By Vivian Magero | June 26th 2020

The coronavirus disease is making policy makers rethink national priorities and increase investment in the health systems. We have seen reports of counties spending more on their development budget, purchasing beds and personal protective equipment, and national and county governments hiring additional health workers.

Such investments in health facilities in the long-term will benefit the county health facilities, including mother and child health services once the coronavirus pandemic is over.

Despite the potentially positive impacts in responding to the current crisis, there are fears the focus on managing the Covid-19 situation may affect further the delivery of maternal and child health services.

Health and nutrition service delivery in the Maternal Child Health and Nutrition (MCHN) programme is now under threat as focus is shifting toward prevention and treatment of Covid-19.

Malnutrition has, for a long time, been a public health concern due to the high mortality and morbidity rates among children under five.

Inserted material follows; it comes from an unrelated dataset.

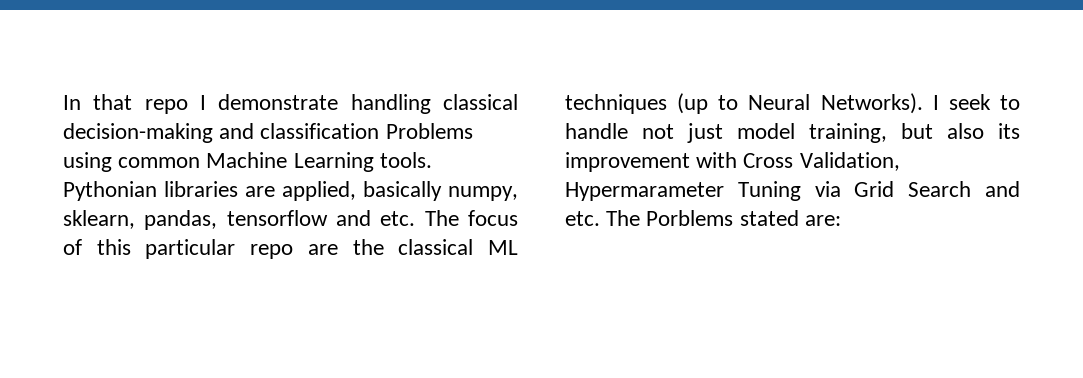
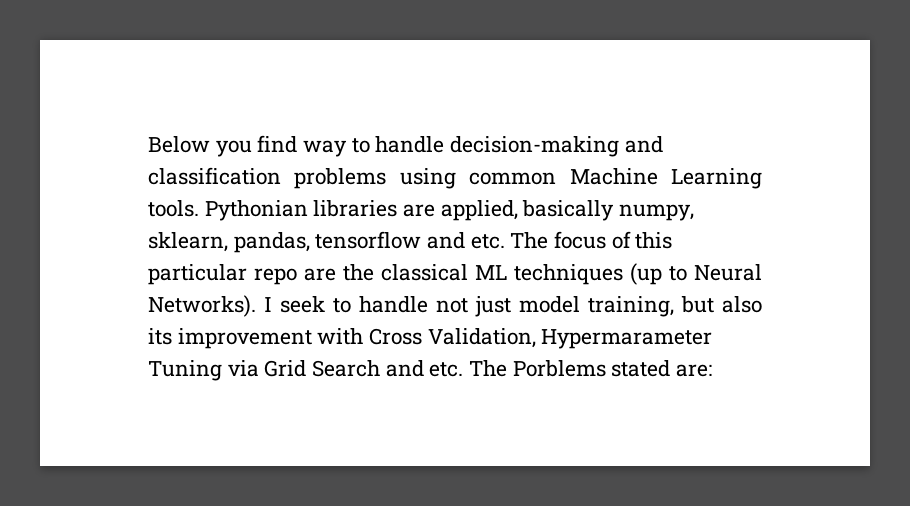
[63,94,518,114] In that repo I demonstrate handling classical -> [148,135,445,157] Below you find way to handle
[385,123,473,139] Problems -> [294,168,387,189] problems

However, the prevention and treatment of malnutrition seems to be receiving less attention as the emphasis is now more on preparedness to cope with the expected rise in corona cases.

Ensuring good nutritional status of the community at large with special emphasis on the vulnerable members of society helps achieve healthy lifestyle and averts mortality and morbidity rates among women and children.

Services like immunisation, the safe delivery of babies, nutrition and anthropometric (measurements and proportions of the human body) measurements may be affected further in a number of ways.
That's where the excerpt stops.